Helidon, Lockyer Valley Area
The quiet hamlet of Helidon lies in the picturesque Lockyer Valley, approximately one hour west of Brisbane and just 15 minutes east of Toowoomba. Sandstone from this area has been used in many of Queensland's beautiful historic buildings. Helidon is also the business hub for explosive manufacturing companies situated on the outskirts of town For many years Helidon has been famous for its natural mineral springs prized for their great healing and therapeutic properties. The local Aborigines bathed in the spring water to ward off illness and after European settlement, the springs attracted the frail from far and wide. Arthritis, rheumatism, muscular aches, pains, stress, and a host of other ailments are said to be relieved by soaking in the warm, mineral-rich water. The grand old city of Toowoomba is just 15 minutes' drive up the range and offers a host of things to see and do. Not far from Helidon you'll also find wineries, historic homesteads, national parks and a host of scenic drives. Accommodation in the Helidon area ranges from basic cabins, bed-and-breakfasts, hotels and motels.

Murphys Creek

Murphys Creek, Lockyer Valley Area
Stop in at the historic tiny town of Murphy's Creek. You can travel there via Toowoomba from the New England Highway or via the Warrego Highway. Today, Murphy's Creek is little more than a general store, coffee shop, and a historic cottage called Jessie's Cottage. By the cottage, there are picnic tables that make picnicking in this quiet rural setting easy. Nearby is beautiful Spring Bluff Railway Station. See the award winning gardens and have a cuppa at the cafe, open every day in September and Thursday to Sunday all other months 9.30am to 4.30pm. Although it is hard to imagine, around 100 years ago Murphy's Creek was a thriving business centre with tannery and bookmaker, blacksmith, bacon factory, wool scour, brickyards, pit sawmill, stone quarries, two stores, a butcher, two hotels and a bakery, a police station, court house and three churches. There were over a hundred children in the school. First called Fingal, the settlement grew when the railway line pushed up the range to Toowoomba.

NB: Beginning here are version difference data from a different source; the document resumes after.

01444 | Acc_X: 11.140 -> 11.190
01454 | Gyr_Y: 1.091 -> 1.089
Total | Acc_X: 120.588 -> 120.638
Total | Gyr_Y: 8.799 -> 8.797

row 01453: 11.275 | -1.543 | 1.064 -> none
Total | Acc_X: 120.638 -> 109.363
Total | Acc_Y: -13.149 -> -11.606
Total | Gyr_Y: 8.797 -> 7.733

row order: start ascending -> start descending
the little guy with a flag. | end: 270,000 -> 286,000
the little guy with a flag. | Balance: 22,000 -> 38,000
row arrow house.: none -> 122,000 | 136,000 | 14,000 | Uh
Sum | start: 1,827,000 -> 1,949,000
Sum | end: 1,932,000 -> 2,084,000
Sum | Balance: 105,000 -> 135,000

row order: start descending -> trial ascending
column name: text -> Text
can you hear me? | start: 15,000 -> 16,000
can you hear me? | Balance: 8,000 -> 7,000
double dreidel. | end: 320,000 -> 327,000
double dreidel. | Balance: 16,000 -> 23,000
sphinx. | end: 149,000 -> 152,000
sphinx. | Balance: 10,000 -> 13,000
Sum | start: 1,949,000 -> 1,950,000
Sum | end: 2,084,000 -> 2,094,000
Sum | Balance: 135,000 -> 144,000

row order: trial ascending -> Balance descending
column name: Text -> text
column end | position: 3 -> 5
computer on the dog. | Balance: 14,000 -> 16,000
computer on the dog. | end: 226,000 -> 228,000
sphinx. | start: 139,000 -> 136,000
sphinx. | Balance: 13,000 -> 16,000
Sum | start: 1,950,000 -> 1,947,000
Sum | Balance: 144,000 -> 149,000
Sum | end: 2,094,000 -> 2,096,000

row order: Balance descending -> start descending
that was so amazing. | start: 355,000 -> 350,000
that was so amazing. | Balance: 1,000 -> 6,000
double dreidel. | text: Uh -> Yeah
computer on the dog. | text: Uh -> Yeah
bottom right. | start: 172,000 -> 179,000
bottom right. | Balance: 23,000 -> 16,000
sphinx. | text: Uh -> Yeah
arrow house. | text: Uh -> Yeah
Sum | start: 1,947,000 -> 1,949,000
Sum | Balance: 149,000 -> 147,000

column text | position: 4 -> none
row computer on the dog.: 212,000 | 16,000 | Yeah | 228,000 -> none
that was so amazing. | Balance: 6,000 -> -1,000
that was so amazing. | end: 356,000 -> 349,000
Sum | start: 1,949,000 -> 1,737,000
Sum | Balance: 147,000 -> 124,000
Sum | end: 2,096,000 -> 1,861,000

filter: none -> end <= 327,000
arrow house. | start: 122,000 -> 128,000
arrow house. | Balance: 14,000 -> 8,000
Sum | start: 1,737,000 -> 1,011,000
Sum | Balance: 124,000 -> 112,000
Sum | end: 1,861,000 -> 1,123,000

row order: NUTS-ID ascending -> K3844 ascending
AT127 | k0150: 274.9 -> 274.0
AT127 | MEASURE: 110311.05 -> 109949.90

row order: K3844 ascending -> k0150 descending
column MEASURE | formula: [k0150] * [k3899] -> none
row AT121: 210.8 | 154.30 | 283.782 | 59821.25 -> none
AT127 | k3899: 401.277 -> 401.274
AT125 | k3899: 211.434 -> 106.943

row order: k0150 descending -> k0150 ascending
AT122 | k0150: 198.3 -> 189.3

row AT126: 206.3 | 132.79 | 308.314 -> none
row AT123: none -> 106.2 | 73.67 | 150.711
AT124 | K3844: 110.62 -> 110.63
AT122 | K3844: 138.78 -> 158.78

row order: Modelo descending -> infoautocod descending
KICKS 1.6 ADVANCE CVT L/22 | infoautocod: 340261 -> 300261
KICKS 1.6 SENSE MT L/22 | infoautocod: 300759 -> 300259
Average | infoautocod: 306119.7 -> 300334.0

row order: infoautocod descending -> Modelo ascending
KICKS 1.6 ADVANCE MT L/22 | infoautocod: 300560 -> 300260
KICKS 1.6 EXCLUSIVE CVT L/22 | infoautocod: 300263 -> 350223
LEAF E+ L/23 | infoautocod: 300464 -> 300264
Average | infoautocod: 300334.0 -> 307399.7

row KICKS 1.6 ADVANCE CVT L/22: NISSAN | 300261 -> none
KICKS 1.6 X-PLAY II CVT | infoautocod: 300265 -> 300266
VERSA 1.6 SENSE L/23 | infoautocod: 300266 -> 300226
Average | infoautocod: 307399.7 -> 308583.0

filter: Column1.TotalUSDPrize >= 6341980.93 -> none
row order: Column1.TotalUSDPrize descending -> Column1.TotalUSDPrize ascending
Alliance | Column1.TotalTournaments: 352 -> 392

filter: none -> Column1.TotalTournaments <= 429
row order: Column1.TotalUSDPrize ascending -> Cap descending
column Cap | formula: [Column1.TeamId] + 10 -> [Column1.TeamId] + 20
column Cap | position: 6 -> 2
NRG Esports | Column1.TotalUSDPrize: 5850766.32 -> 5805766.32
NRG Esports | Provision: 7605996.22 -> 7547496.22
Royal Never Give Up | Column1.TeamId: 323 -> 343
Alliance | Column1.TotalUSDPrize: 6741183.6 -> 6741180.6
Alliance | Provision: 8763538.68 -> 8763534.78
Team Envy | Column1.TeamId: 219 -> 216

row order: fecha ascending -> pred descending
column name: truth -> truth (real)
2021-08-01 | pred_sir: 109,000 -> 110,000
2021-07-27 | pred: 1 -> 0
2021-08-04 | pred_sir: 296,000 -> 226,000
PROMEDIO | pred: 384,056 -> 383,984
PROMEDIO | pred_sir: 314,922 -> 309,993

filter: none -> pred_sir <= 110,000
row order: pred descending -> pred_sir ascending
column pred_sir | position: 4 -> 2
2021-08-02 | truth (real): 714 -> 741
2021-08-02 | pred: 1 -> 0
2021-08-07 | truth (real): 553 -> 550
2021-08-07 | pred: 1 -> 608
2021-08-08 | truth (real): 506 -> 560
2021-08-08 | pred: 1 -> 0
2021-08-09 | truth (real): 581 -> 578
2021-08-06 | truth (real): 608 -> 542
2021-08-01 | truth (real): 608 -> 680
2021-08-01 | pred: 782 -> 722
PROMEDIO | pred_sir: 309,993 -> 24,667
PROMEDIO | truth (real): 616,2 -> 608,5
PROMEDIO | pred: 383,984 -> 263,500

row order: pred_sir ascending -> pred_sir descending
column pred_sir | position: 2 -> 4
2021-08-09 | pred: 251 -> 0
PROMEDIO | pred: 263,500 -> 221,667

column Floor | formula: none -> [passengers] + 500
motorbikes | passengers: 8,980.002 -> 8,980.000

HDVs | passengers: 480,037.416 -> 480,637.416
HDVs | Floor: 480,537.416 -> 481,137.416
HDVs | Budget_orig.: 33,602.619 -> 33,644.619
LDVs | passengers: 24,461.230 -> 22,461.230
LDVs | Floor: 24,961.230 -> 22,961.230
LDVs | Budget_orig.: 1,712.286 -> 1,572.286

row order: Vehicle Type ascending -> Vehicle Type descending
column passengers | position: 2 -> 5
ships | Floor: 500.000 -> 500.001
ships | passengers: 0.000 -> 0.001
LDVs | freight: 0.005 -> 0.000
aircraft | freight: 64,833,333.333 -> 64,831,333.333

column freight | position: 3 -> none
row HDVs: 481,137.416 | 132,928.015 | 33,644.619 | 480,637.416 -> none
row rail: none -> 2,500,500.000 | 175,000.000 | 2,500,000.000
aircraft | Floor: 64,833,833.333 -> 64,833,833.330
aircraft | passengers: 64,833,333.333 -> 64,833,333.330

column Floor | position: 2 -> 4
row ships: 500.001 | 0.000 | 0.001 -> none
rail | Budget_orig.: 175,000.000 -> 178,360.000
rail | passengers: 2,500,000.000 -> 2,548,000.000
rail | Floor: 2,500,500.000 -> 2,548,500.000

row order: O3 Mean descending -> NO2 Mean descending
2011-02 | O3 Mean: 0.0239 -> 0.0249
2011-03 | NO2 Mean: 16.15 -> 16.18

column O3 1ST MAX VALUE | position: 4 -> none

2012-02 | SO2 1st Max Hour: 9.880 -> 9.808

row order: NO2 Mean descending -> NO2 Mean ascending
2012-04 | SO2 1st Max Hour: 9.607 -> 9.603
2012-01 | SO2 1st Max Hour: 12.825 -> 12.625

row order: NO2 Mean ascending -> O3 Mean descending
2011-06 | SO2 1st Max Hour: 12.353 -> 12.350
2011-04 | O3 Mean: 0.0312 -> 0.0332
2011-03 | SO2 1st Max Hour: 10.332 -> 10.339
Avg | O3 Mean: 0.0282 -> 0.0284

The nearby creek gave its name to the town just as Peter Murphy had given his name to the creek when he built his station nearby in 1841.

Laidley

Laidley, Lockyer Valley Area
Just 60 minutes from downtown Brisbane, Laidley greets visitors with good old-fashioned hospitality in some of the richest farmlands and most magnificent scenery. There are so many attractions for visitors to enjoy, from the preserved heritage of the pioneer village, to the local arts and crafts plus the region's oldest home, Das Neumann Haus. The bed and breakfasts, motel, country style hotels, caravan and camping grounds offer visitors a wide choice of accommodation for that relaxing country break. To appreciate this beautiful region, take a scenic drive through the Laidley Valley via Mulgowie Road, or Laidley Creek Road and gaze across the colourful landscape of the valley from the region's two lookouts. Relaxing by the bank of Lake Dyer (Bill Gunn Dam), or picnicking in the Lions Park and viewing Narda Lagoon from the suspension bridge, is an idyllic getaway. Laidley has so much to share.